Bu iki toplantının da yabancılarla yapılması ilginç. Belli ki FP yönetimi, şu sırada dış dünyaya kendi görüşleri ile ilgili bilgiler ve bazı mesajlar vermek çabasında.
Kutan'ın amacı AB'den bu konuda daha aktif bir destek sağlamaktır. Nitekim Fazilet lideri bu amaçla önümüzdeki ay bir AB turnesine çıkmak niyetinde.
Kutan'ın yabancılara anlattıkları, aslında sık sık dile getirdiği demokratik hak ve özgürlüklerle ilgili ve Türk kamuoyunun bildiği hususlar. FP'nin diğer güncel dış politika konularında da düşüncelerini - Türk kamuoyuna - duyurması gerekir...
* * *
MECLİS'te temsil edilen diğer muhalefet partisi DYP'nin bu meselelerde görüşü ne?
Genel Başkan Tansu Çiller, bir söyleşimizde ilişkilerin gidişatından duyduğu kaygıları dile getirdi. Kendi deyişi ile Türkiye "kritik bir sonbahara doğru gidiyor"... Ekonomik alanda, "Türkiye IMF'nin programına uymaya mahkum" ve bunun sonuçları ortada: Enflasyon düşmüyor, dış ticaret açığı genişliyor ve en önemlisi gelir dağılımındaki uçurum derinleşiyor.

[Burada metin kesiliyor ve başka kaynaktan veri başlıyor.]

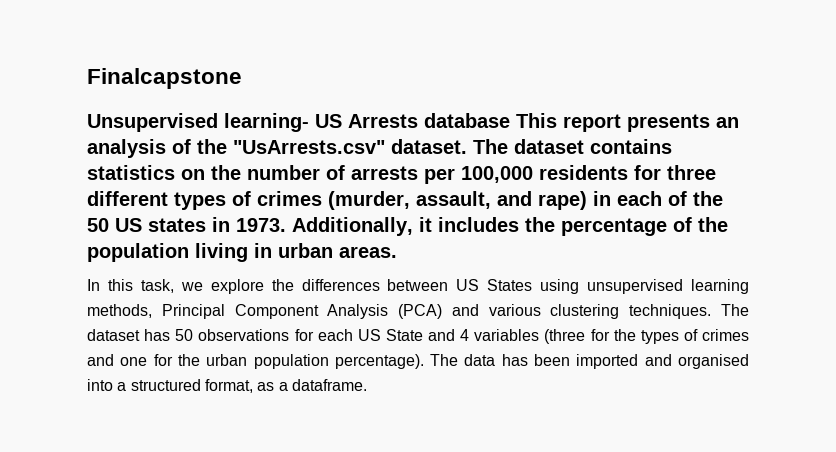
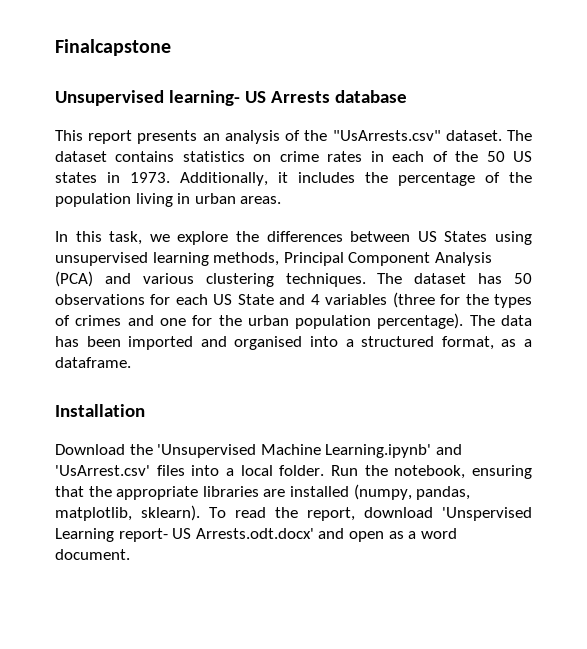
- Unsupervised learning- US Arrests database This report presents an analysis of the "UsArrests.csv" dataset.
+ Unsupervised learning- US Arrests database
+ This report presents an analysis of the "UsArrests.csv" dataset.
- The dataset contains statistics on the number of arrests per 100,000 residents for three different types of crimes (murder, assault, and rape) in each of the 50 US states in 1973.
+ The dataset contains statistics on crime rates in each of the 50 US states in 1973.
+ Installation
+ Download the 'Unsupervised Machine Learning.ipynb' and 'UsArrest.csv' files into a local folder. Run the notebook, ensuring that the appropriate libraries are installed (numpy, pandas, matplotlib, sklearn). To read the report, download 'Unspervised Learning report- US Arrests.odt.docx' and open as a word document.

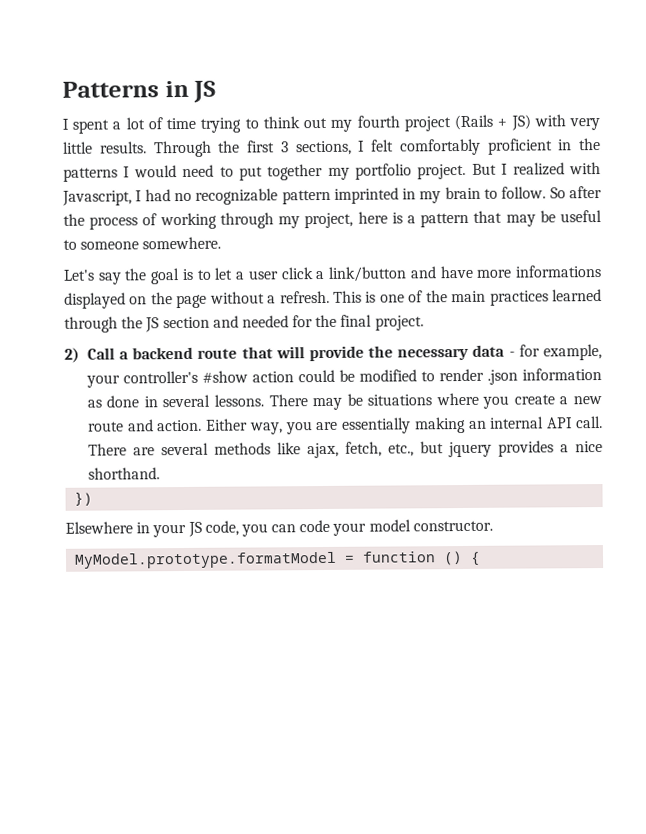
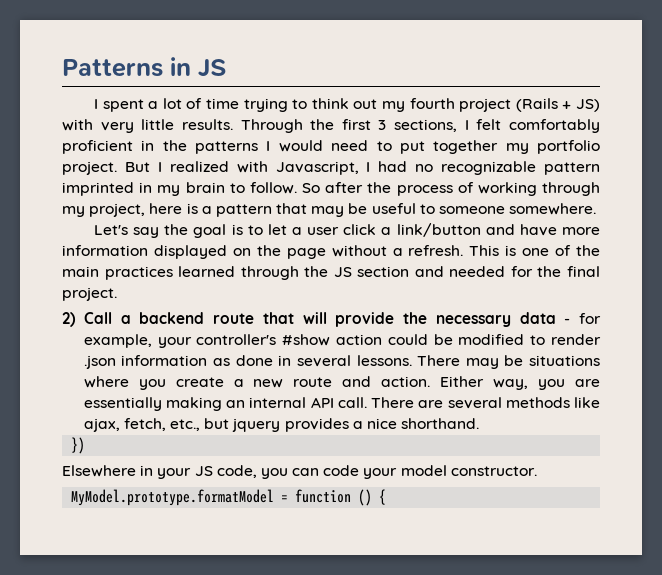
- Let's say the goal is to let a user click a link/button and have more informations displayed on the page without a refresh.
+ Let's say the goal is to let a user click a link/button and have more information displayed on the page without a refresh.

Çiller, hükümetin daha baştan IMF ile pazarlığını iyi yürütemediği ve kur politikasından tarım politikasına kadar birçok alanda ciddi hatalar yaptığı kanısında.
Dış politikada Ankara'nın inisiyatifini kaybettiğini öne süren Çiller, örnek olarak petrol ve gaz boru hatları konusundaki başarısızlıkları ve özellikle Türki cumhuriyetlerle ilişkilerdeki ihmalleri sayıyor. Son dönemde Başbakan'ın ve Dışişleri Bakanı'nın bu kardeş ülkeleri ziyaret etmemesini eleştiriyor.
AB konusunda da Çiller üyelik sürecine girmek için gereken adımların atılmadığından yakınıyor ve "bu gidişle bekleme salonunda daha çok bekleriz" diyor.
DYP lideri özellikle idam cezasının kaldırılması gerektiğini savunuyor; ancak koalisyonda bu konuda da gerekli siyasi iradenin bulunmadığını belirtiyor. Çiller, Türkiye'de azınlık değil, bireysel hakların söz konusu olabileceğini belirttikten sonra, Kürtçe eğitimin derneklerin dershanelerinde yapılabileceğini, Kürtçe TV yayınının da TRT - İnt'in dış yayınlar çerçevesinde gerçekleşebileceğini söylüyor ve "Türkiye artık teknoloji ile ilkel milliyetçiliği aşmak durumundadır" diyor...

Muhalefetin dış politika ile ilgili görüşleri özetle böyle...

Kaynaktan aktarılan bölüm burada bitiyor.